Russian military vehicles driving from Sevastopol to Simferopol.
Viktor Shenderovich is a brilliant writer of humorous texts. He writes plays, is a frequent political commentator, and was one of the primary authors of the famous "Puppets" political satire show on the old NTV station, which Putin personally shut down shortly after become president in 2000. He commented on the current events in an interview on Cenzor.net.
"Of course, we are talking here about revenge for Maidan," Shenderovich said, "but primarily it is the reflex of a hyena. Ukraine, largely thanks precisely to Putin's aggressive policies, found itself defenseless in a matter of moments, torn into political shards, and lacking in legitimate power. It is the perfect time to attack! He will bite off as much as he can and then, of course, will retreat a little. The impotence of the West will allow him to be bold for the time being."
"Naturally he wants to go down in history as the 'alpha-male,' the author of the partitioning, and he wants it to be as triumphant as possible. But he seriously lacks an adequate grip on things. One gets the sense that the Olympics, victoriously shaken from his shoulders, have completely fogged his mind. Today he holds God by the beard and thrills in it. Alas, he is incapable of making sense of historical parallels, beginning with that same Crimean War. He was taught the wrong lessons."
Finally, I offer a text from Maxim Kurochkin, a Ukrainian-born, Russian-language playwright.
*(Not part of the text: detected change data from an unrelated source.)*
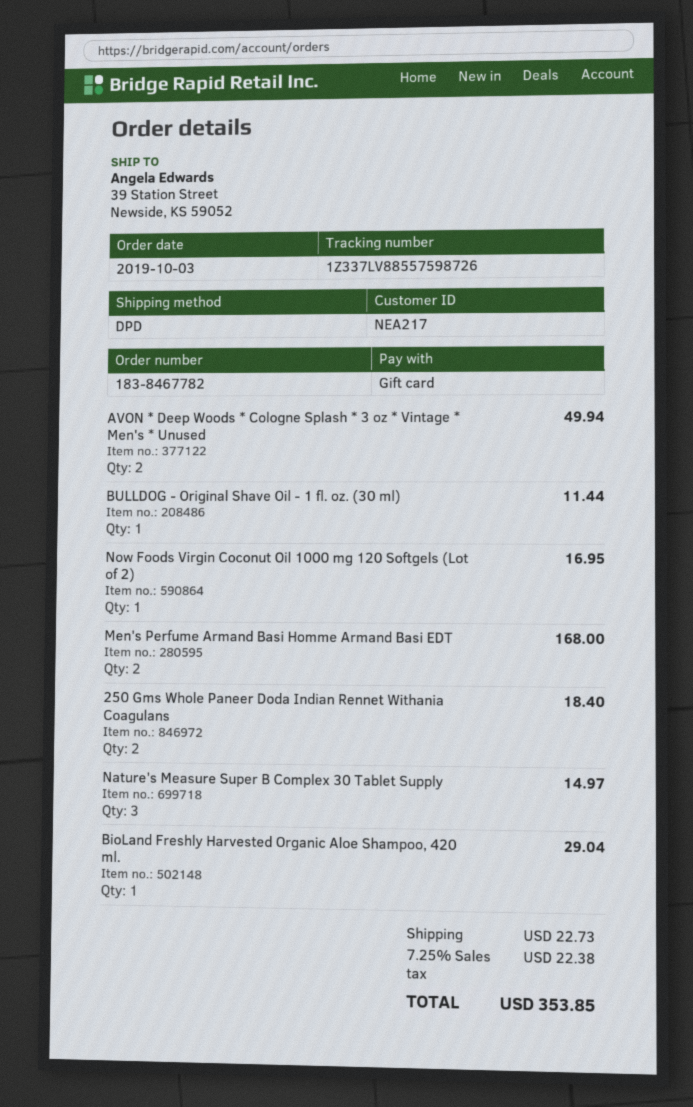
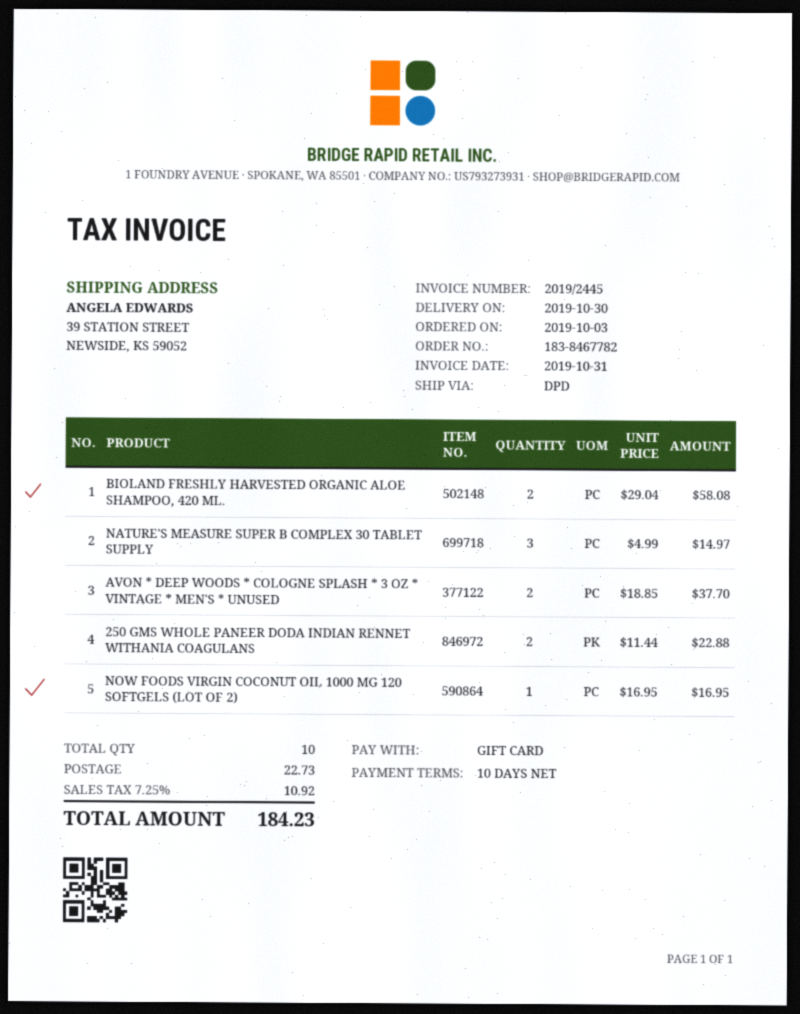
AVON * Deep Woods * Cologne Splash * 3 oz * Vintage * Men's * Unused: 2 for 49.94 -> 2 for 37.70
BULLDOG - Original Shave Oil - 1 fl. oz. (30 ml): 1 for 11.44 -> none
Men's Perfume Armand Basi Homme Armand Basi EDT: 2 for 168.00 -> none
250 Gms Whole Paneer Doda Indian Rennet Withania Coagulans: 2 for 18.40 -> 2 for 22.88
BioLand Freshly Harvested Organic Aloe Shampoo, 420 ml.: 1 for 29.04 -> 2 for 58.08
tax: 7.25% = 22.38 -> 7.25% = 10.92
total: 353.85 -> 184.23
His most famous play, "Kitchen," was an epic, time-warped work in which a group of contemporary Russians did not realize that they were also Nibelungs, and thus were unable to fight back an invading army of barbarian Huns. You may find that information useful when you read his final sentence.
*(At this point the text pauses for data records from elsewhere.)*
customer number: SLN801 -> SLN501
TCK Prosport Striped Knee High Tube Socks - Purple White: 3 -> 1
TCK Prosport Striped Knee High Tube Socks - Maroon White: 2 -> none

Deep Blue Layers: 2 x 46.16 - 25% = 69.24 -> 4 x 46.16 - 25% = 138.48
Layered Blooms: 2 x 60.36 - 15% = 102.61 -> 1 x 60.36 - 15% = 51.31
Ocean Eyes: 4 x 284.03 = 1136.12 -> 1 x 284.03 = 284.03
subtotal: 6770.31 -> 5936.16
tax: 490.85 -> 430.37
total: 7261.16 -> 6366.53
Kurochkin is notoriously skeptical of the value of Facebook, but the current situation forced even him to step out from behind the shroud of anonymity in order to have his say. He posted this comment on Saturday.
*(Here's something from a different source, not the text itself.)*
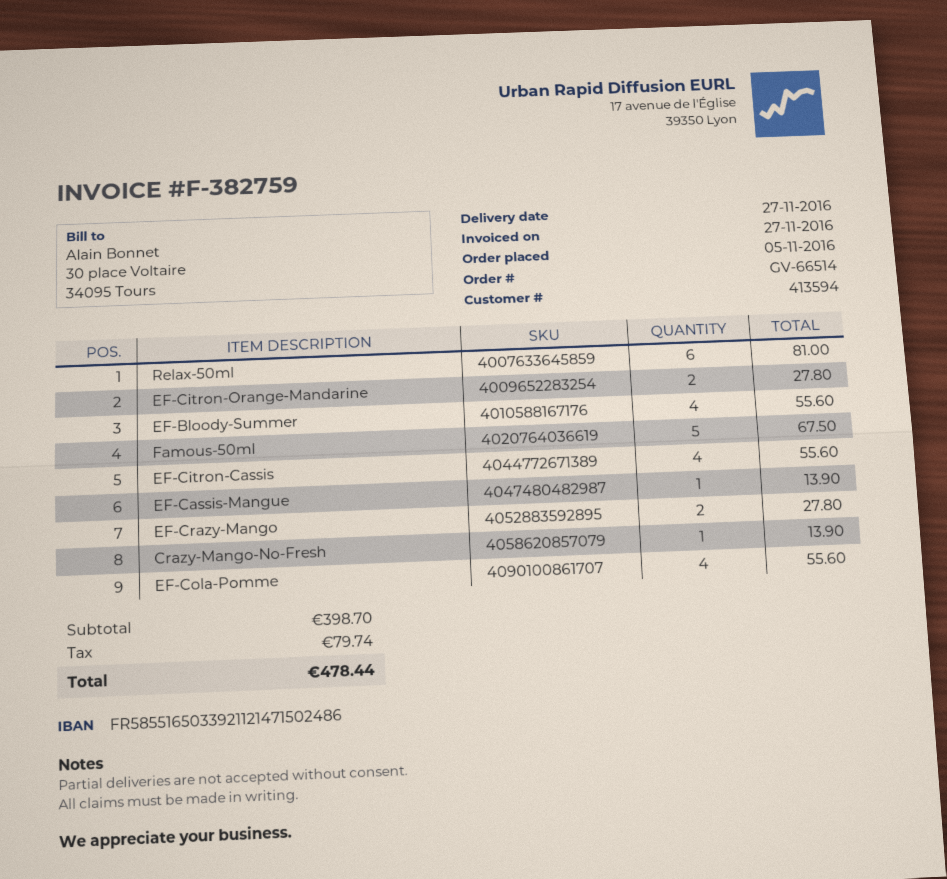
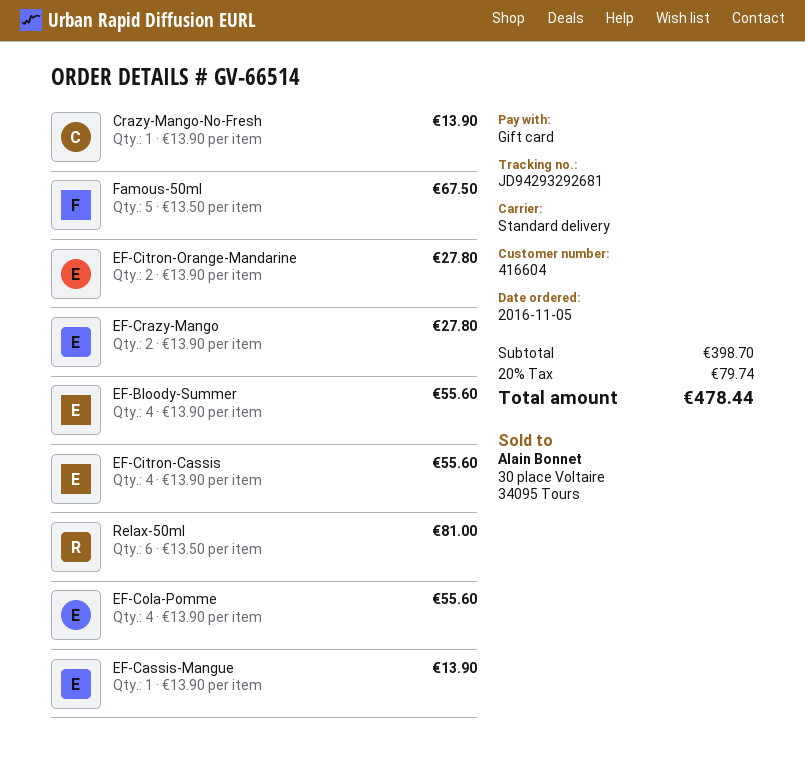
customer number: 413594 -> 416604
"I am Ukrainian. I live in Moscow. Why? For the theater in which I believe? Well, roughly, yes. But Putin has already taken notice of theater. So soon there will be no honest theater. Lately I have not been ashamed of my Ukraine. It is no longer controlled by a thief and murderer. Russia is, however. I am not sorry for myself, or my failed concept of career and happiness. I am sorry for my Russian friends. They have to live with this. I loved Russia as best I could. And I still do not believe that Russians gave Putin a mandate for aggression against the people of Ukraine. There is always the possibility of a "recall." That is what reasonable power exists for, so as not to encourage the worst in people. Putin is pathetic, his regime is not viable in the long term. He wasn't even able to organize a decent provocation. He just dumbly attacked. Putin is an amazing misfortune, a mystical punishment for Russians. Have they suffered so little? Why can't you just live? What are you lacking? Land? Brains? You have everything! But Putin did not have a happy childhood. And now everyone must pay for that. And that's just the beginning. It is shameful. Depressing. When Putin came to power, I wrote my play "Kitchen." In it I tried — on my amateurish level — to talk about fascism. I predicted the coming to power of "emergency people," Huns, ruins and other murky troubles. This part of the play did not concern the audience. Who believed in fascism in 2001? Now here it is! Right here in Moscow. There is no fascism in Kiev. My mother is Russian. She is not a fascist. My friends and family are not fascists. The people who were murdered on Maidan were not fascists. You lie, Putin! You constantly lie! I am making an attempt to understand this. This is a lesson for me. If you believe something — say it straight. Putin is a warmonger. What's your problem, Nibelungs?"